_HOW TO COMPLETE THIS TASK:_
Retype every record exactly. Skip the images.

_MATERIAL TO PROCESS:_
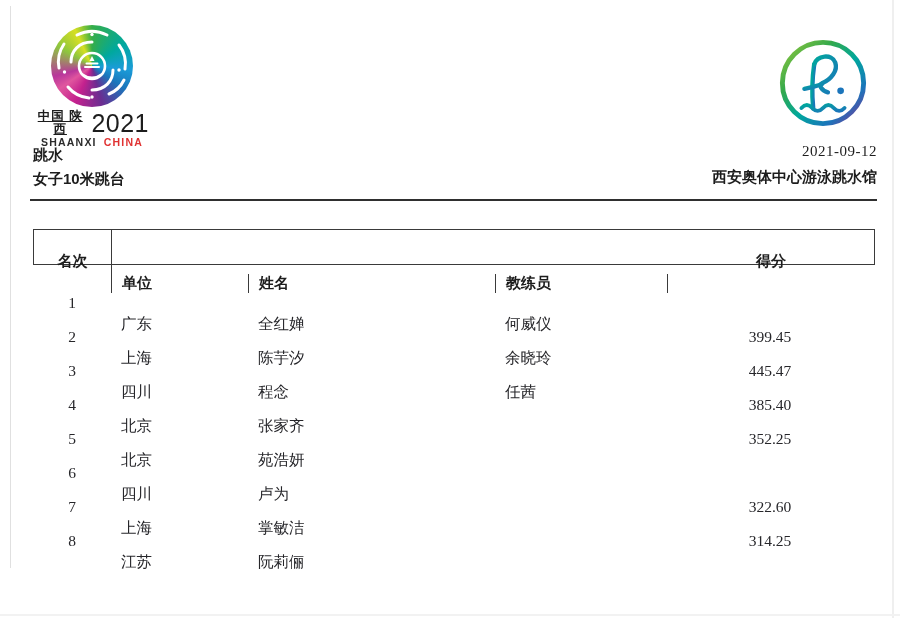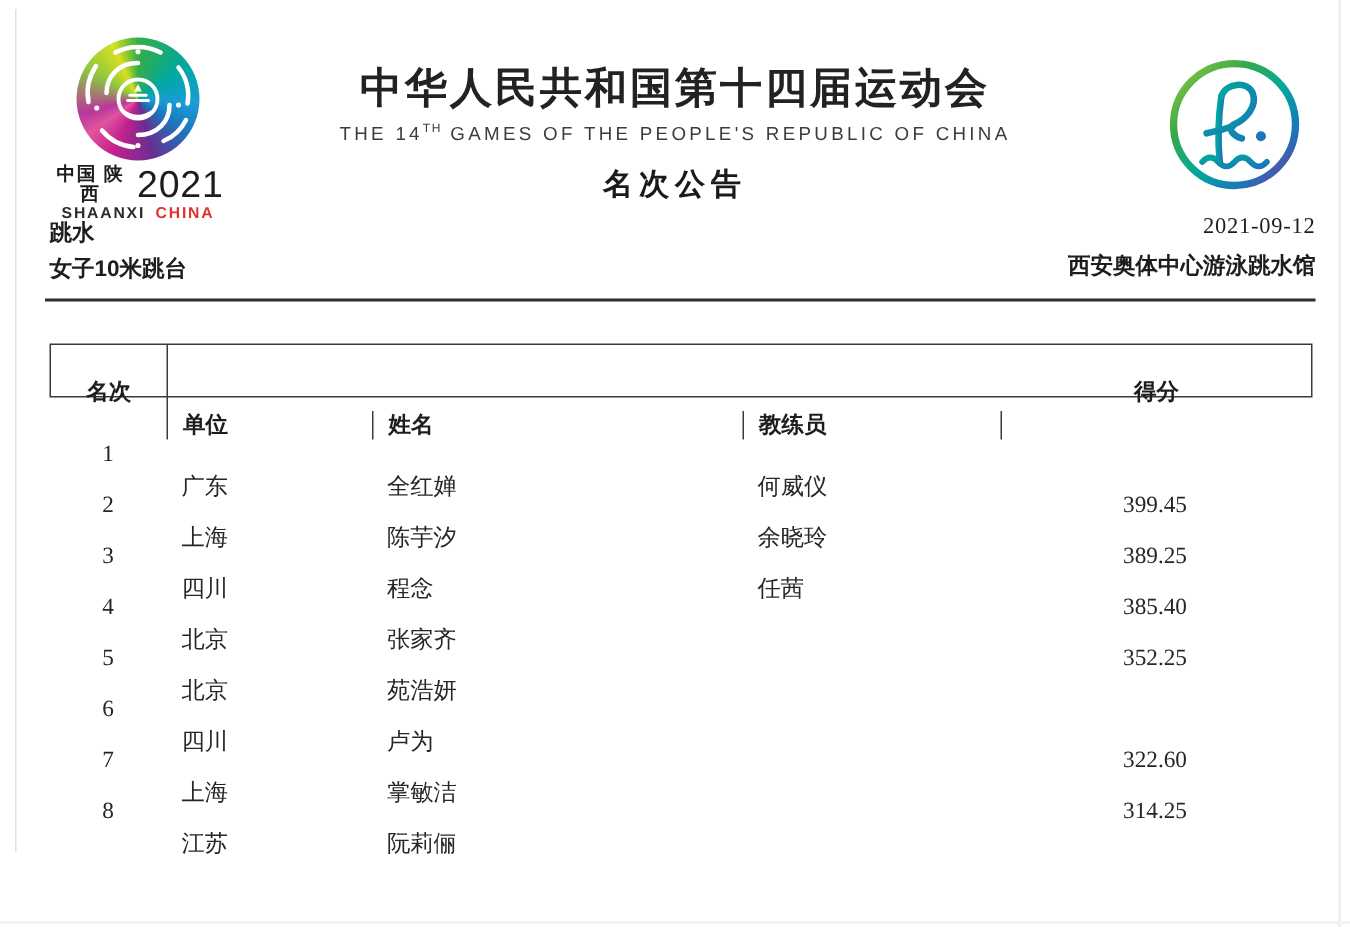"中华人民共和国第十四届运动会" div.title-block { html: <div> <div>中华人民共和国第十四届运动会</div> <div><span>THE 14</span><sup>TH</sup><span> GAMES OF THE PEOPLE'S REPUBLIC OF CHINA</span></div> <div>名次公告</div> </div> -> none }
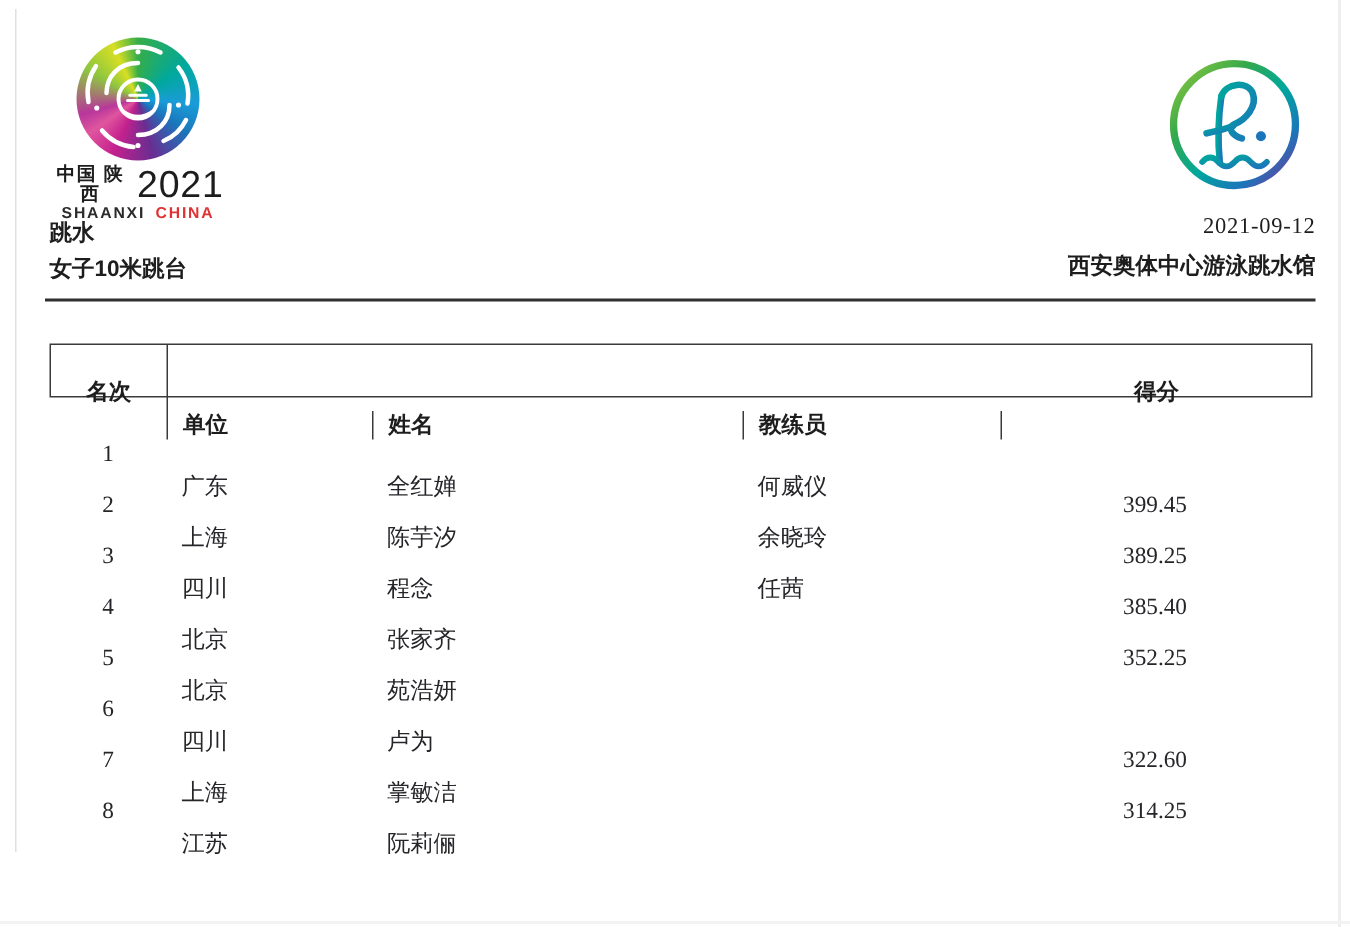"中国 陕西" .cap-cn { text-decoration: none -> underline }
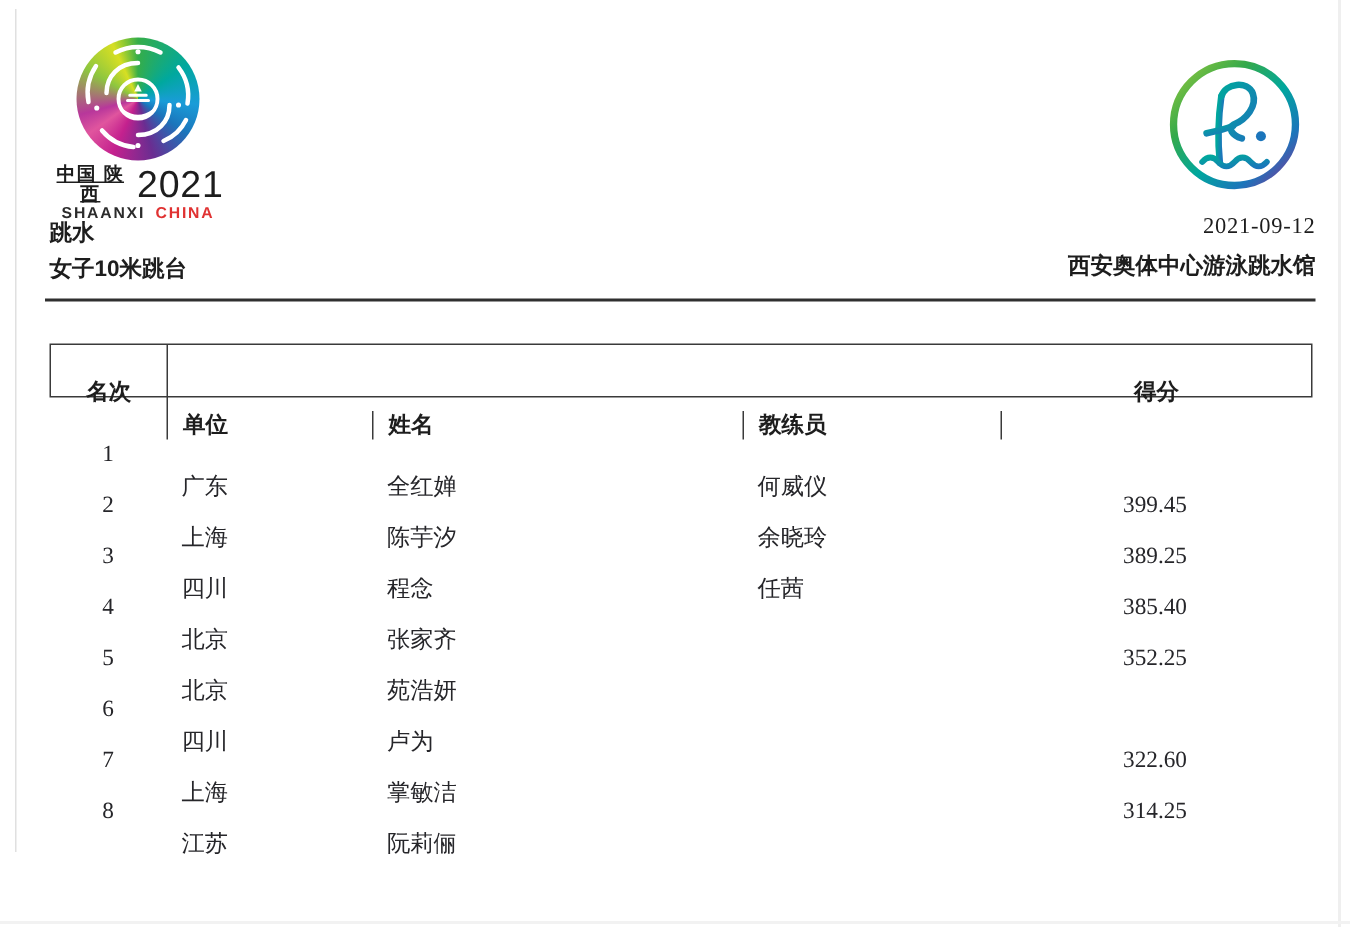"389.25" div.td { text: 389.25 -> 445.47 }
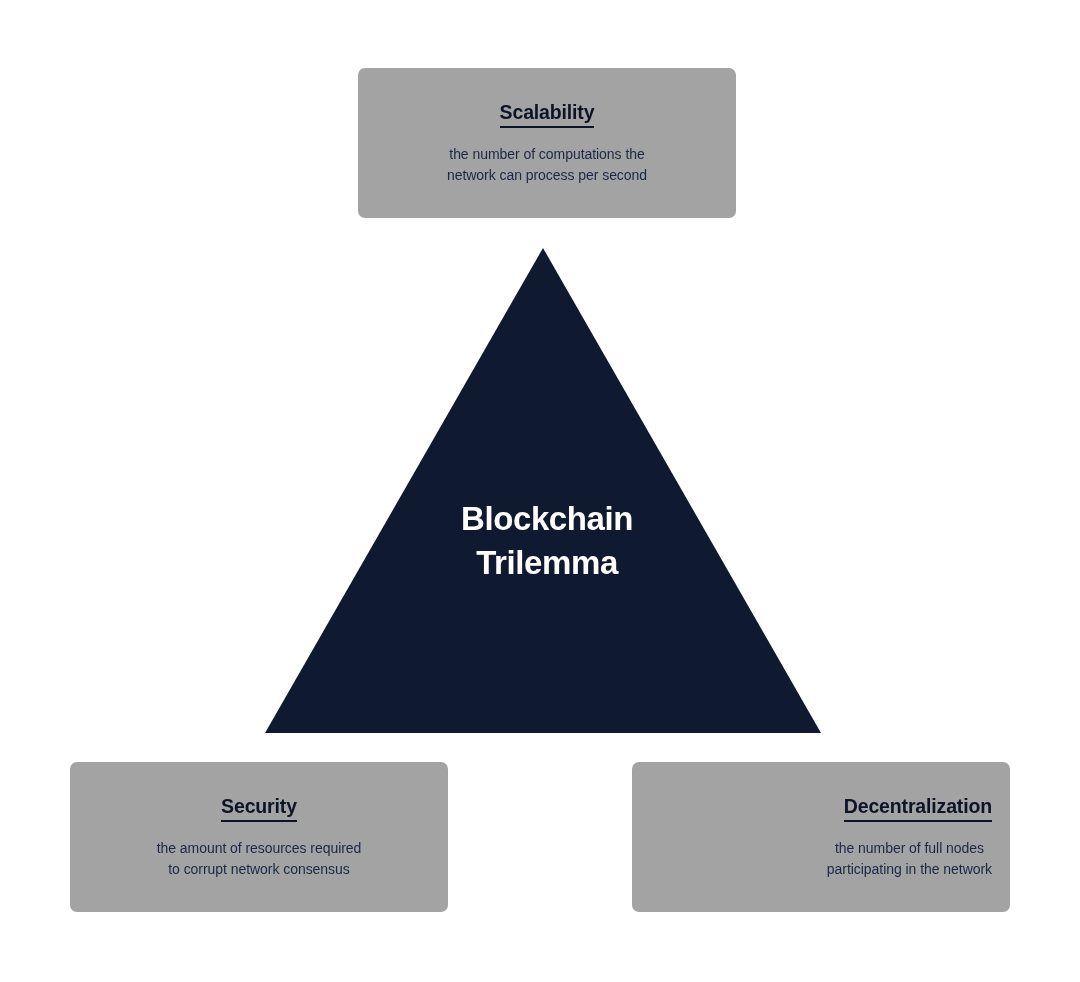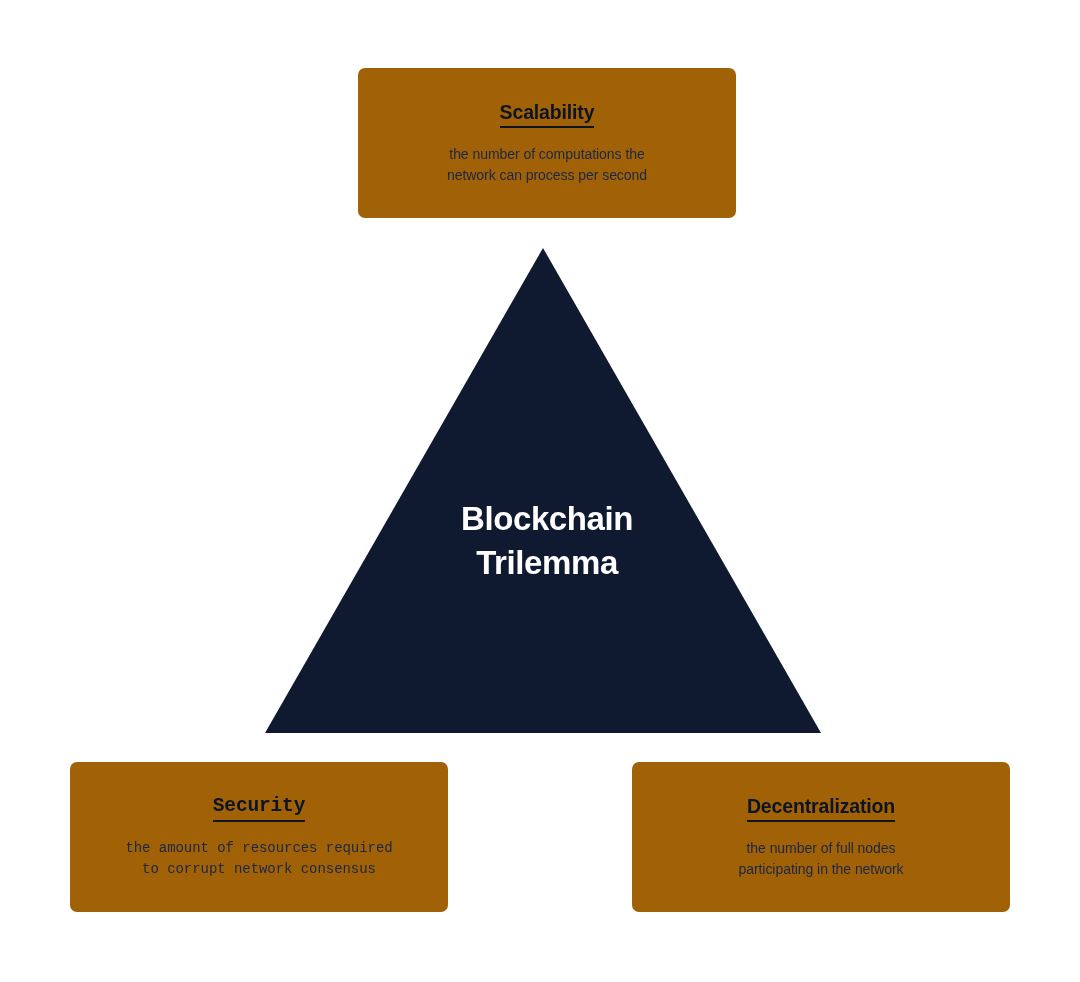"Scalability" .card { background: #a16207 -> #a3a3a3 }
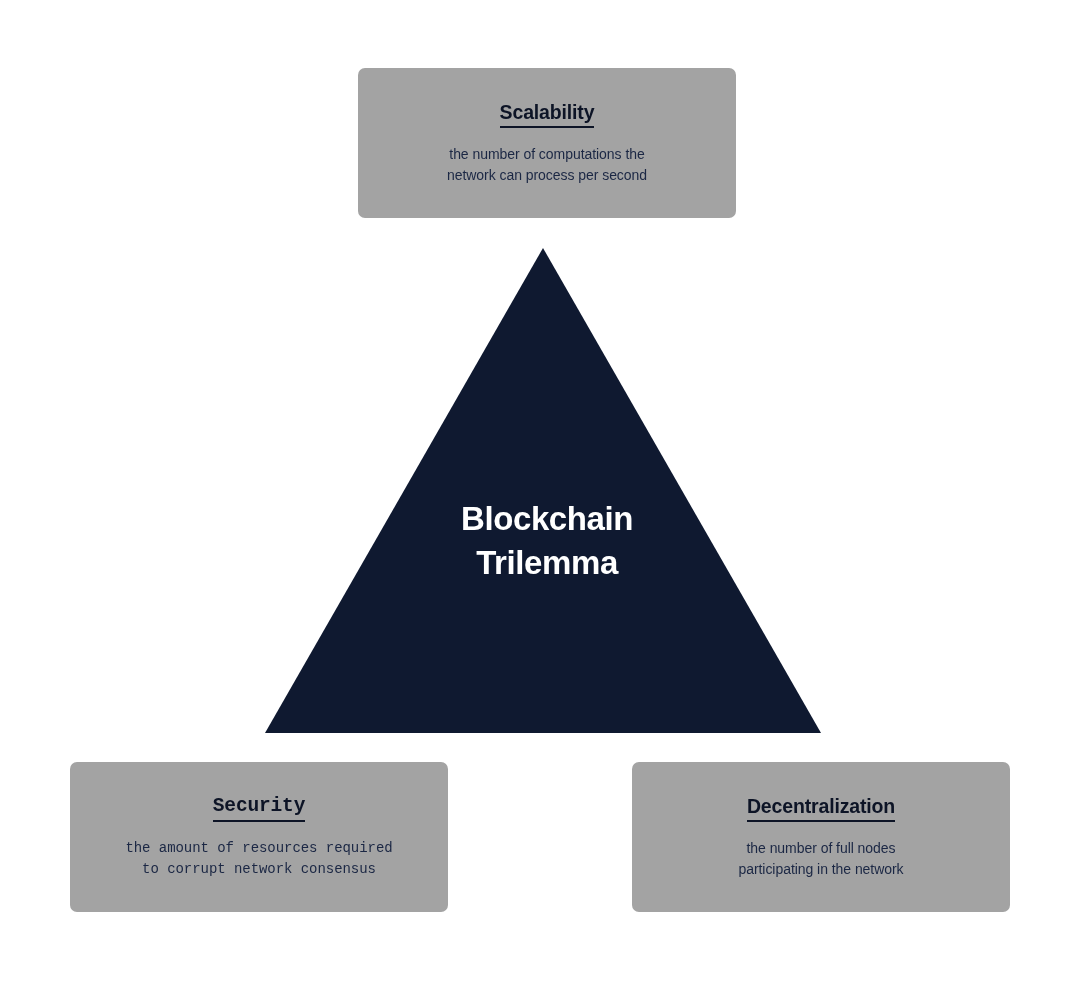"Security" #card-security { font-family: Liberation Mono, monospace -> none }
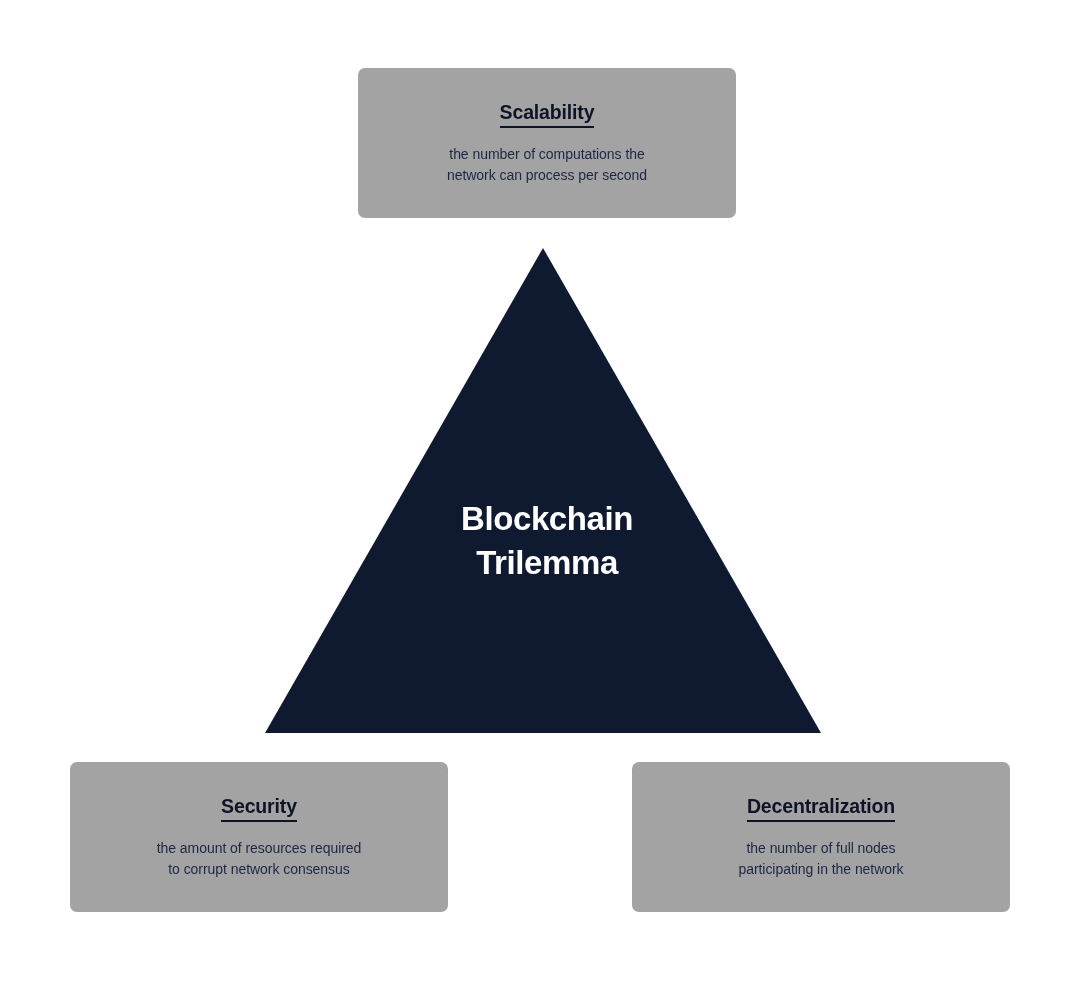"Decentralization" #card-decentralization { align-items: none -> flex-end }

_ANSWER SPACE:_
"中华人民共和国第十四届运动会" div.title-block { html: <div> <div>中华人民共和国第十四届运动会</div> <div><span>THE 14</span><sup>TH</sup><span> GAMES OF THE PEOPLE'S REPUBLIC OF CHINA</span></div> <div>名次公告</div> </div> -> none }
"中国 陕西" .cap-cn { text-decoration: none -> underline }
"389.25" div.td { text: 389.25 -> 445.47 }
"Scalability" .card { background: #a16207 -> #a3a3a3 }
"Security" #card-security { font-family: Liberation Mono, monospace -> none }
"Decentralization" #card-decentralization { align-items: none -> flex-end }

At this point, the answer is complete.